_EXERCISE DETAILS_:
Word for word and without images, transcribe all of the records.

BEGIN SUPPLIED MATERIAL

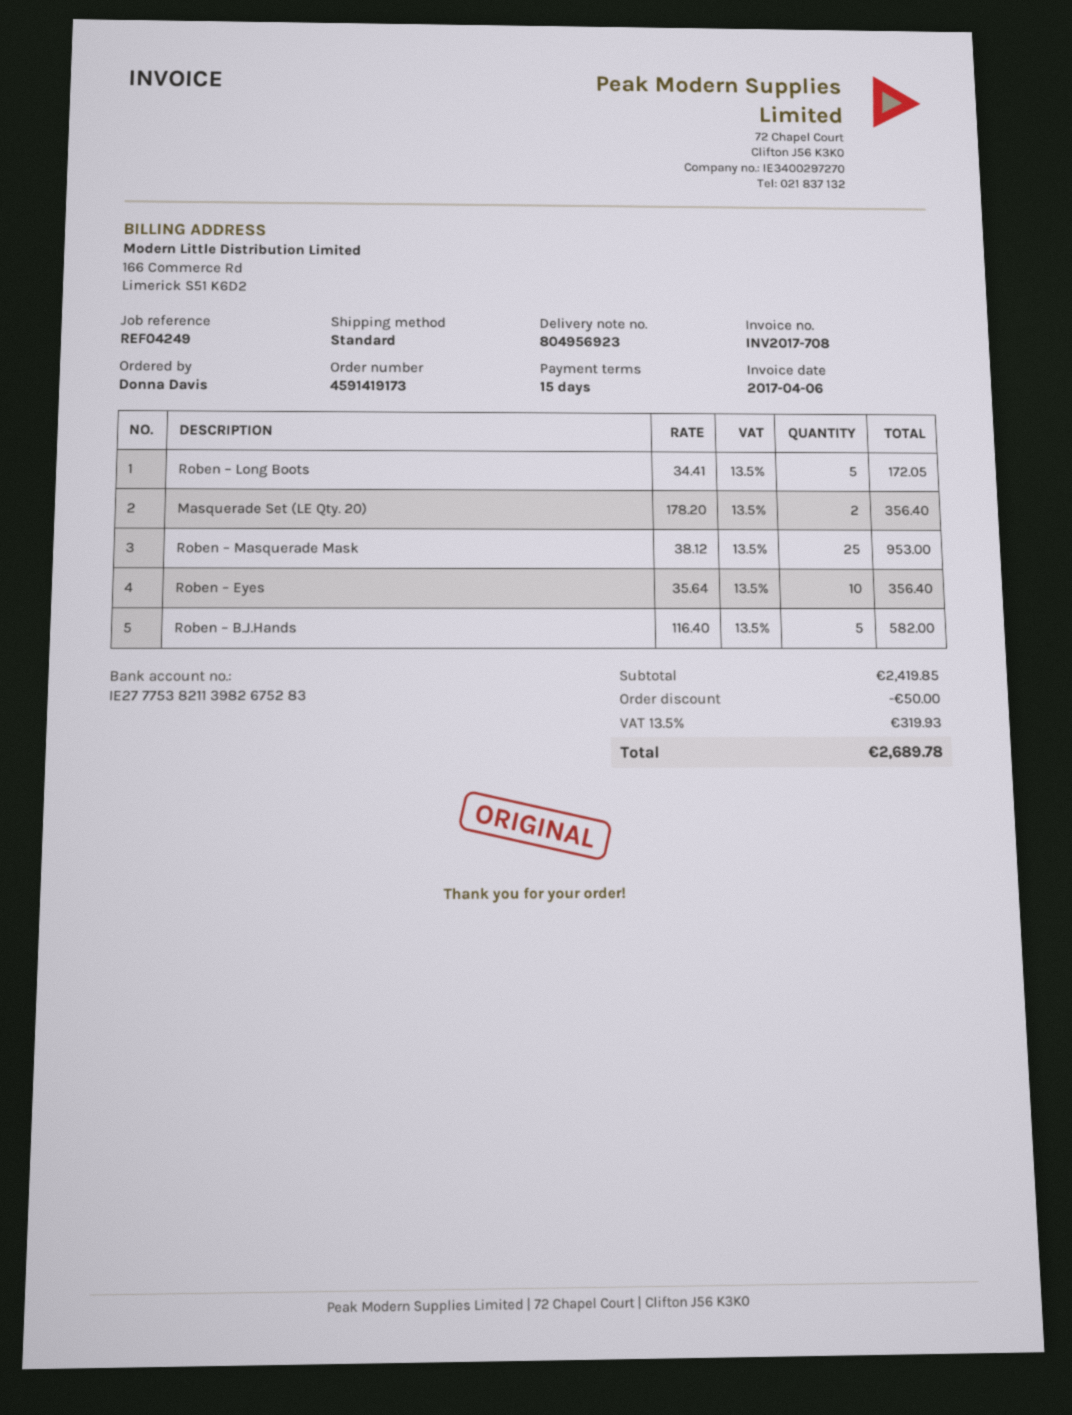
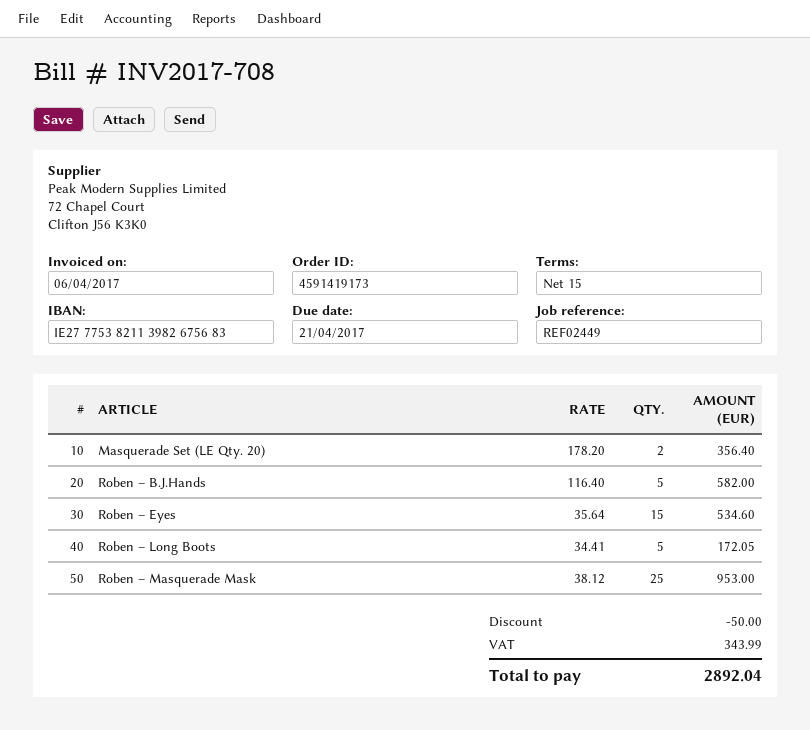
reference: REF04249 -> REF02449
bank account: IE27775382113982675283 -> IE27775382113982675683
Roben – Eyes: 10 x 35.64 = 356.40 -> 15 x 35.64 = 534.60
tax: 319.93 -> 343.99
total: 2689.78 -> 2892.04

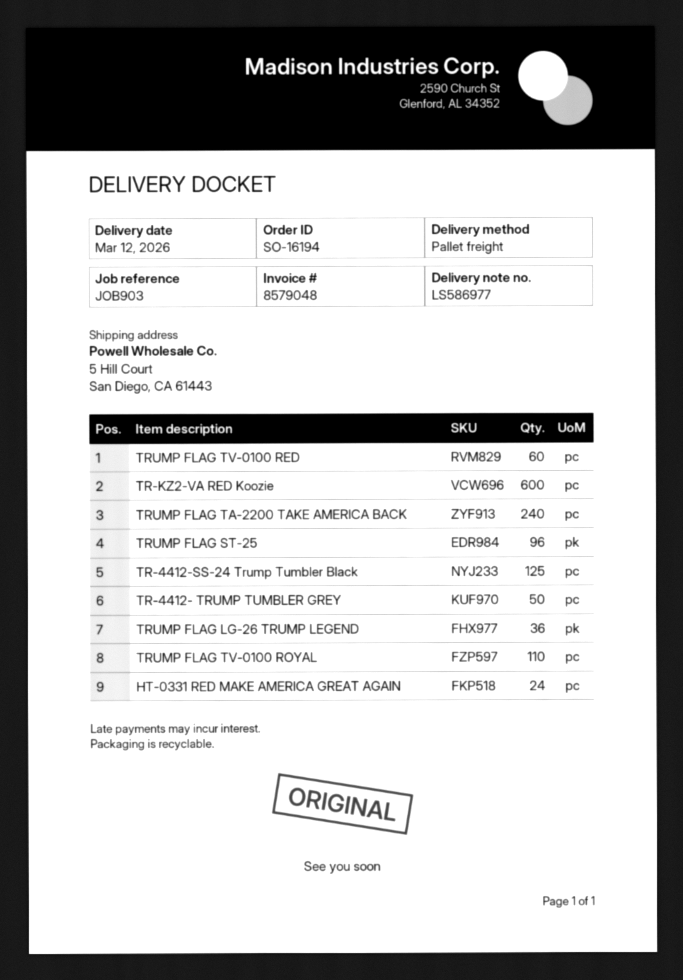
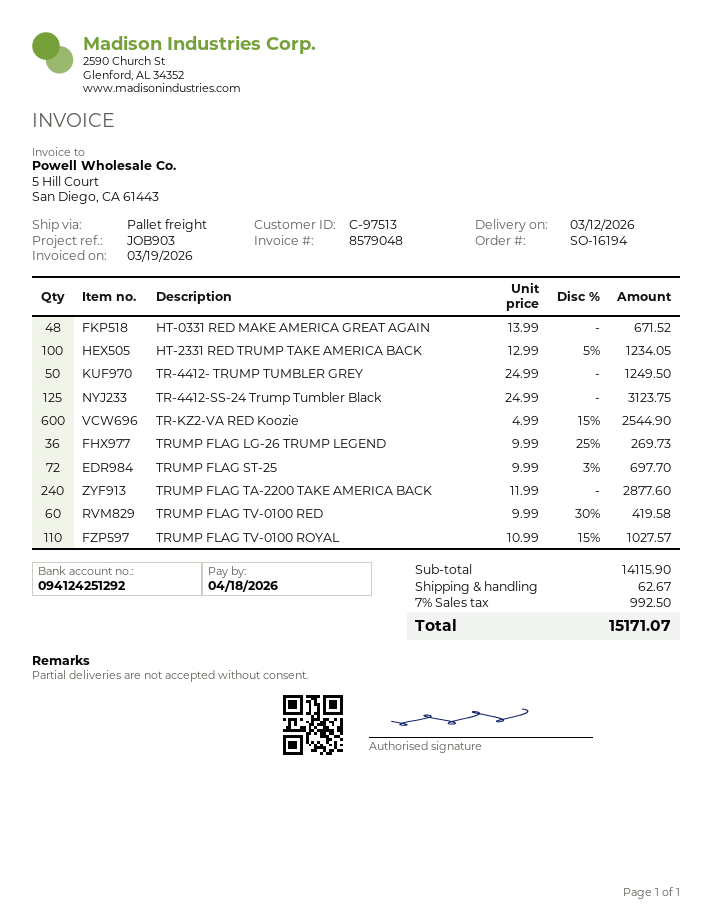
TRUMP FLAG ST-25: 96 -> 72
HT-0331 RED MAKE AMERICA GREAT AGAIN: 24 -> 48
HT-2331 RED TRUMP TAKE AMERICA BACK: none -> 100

END SUPPLIED MATERIAL

_OUTPUT FOR THIS EXERCISE_:
reference: REF04249 -> REF02449
bank account: IE27775382113982675283 -> IE27775382113982675683
Roben – Eyes: 10 x 35.64 = 356.40 -> 15 x 35.64 = 534.60
tax: 319.93 -> 343.99
total: 2689.78 -> 2892.04

TRUMP FLAG ST-25: 96 -> 72
HT-0331 RED MAKE AMERICA GREAT AGAIN: 24 -> 48
HT-2331 RED TRUMP TAKE AMERICA BACK: none -> 100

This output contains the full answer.